Code change snippets:

>>>

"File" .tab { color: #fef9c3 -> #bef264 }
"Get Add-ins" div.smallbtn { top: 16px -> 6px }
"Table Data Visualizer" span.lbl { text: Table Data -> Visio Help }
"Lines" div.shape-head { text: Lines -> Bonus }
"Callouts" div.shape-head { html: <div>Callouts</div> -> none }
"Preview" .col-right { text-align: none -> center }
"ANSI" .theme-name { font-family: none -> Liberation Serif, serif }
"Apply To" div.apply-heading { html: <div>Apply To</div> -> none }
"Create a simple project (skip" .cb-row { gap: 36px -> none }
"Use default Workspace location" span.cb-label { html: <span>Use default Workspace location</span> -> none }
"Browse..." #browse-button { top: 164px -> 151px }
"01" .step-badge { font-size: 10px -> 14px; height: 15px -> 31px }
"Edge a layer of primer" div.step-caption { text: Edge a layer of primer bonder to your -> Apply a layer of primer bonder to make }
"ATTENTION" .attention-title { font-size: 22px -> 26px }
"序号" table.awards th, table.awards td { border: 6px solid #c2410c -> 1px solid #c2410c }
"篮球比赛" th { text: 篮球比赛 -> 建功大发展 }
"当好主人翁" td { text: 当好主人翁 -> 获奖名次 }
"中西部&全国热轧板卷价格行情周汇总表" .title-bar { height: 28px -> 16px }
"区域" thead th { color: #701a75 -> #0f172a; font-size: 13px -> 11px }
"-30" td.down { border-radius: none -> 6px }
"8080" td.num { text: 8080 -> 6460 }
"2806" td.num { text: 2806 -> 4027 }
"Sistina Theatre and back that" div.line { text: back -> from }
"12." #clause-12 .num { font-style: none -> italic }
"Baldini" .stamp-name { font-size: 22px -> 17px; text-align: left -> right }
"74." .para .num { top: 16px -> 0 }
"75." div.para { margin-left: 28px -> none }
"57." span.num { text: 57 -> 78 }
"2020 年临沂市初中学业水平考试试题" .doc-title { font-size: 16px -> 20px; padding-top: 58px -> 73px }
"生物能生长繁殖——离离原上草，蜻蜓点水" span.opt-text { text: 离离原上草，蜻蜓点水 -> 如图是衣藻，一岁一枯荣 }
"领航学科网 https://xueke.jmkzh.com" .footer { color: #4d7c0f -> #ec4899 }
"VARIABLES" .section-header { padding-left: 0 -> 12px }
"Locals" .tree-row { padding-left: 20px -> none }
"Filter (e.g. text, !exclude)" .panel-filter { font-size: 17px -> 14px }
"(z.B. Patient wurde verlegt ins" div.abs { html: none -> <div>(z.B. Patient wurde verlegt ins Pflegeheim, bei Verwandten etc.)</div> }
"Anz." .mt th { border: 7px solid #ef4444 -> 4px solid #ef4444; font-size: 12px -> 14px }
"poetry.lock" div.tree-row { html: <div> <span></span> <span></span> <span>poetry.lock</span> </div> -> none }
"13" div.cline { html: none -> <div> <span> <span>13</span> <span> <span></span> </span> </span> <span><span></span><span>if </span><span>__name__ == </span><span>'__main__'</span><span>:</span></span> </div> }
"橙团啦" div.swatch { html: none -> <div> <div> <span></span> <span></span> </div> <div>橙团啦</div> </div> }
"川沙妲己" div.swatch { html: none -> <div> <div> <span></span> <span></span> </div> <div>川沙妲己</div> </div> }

<<<

--- Assignment ---
When you reach the line with "border-radius: none ->" in the records above, start writing out lines exactly, and stop once the line with "top: 16px -> 0" has been written; include nothing else.

--- Problem solution ---
"-30" td.down { border-radius: none -> 6px }
"8080" td.num { text: 8080 -> 6460 }
"2806" td.num { text: 2806 -> 4027 }
"Sistina Theatre and back that" div.line { text: back -> from }
"12." #clause-12 .num { font-style: none -> italic }
"Baldini" .stamp-name { font-size: 22px -> 17px; text-align: left -> right }
"74." .para .num { top: 16px -> 0 }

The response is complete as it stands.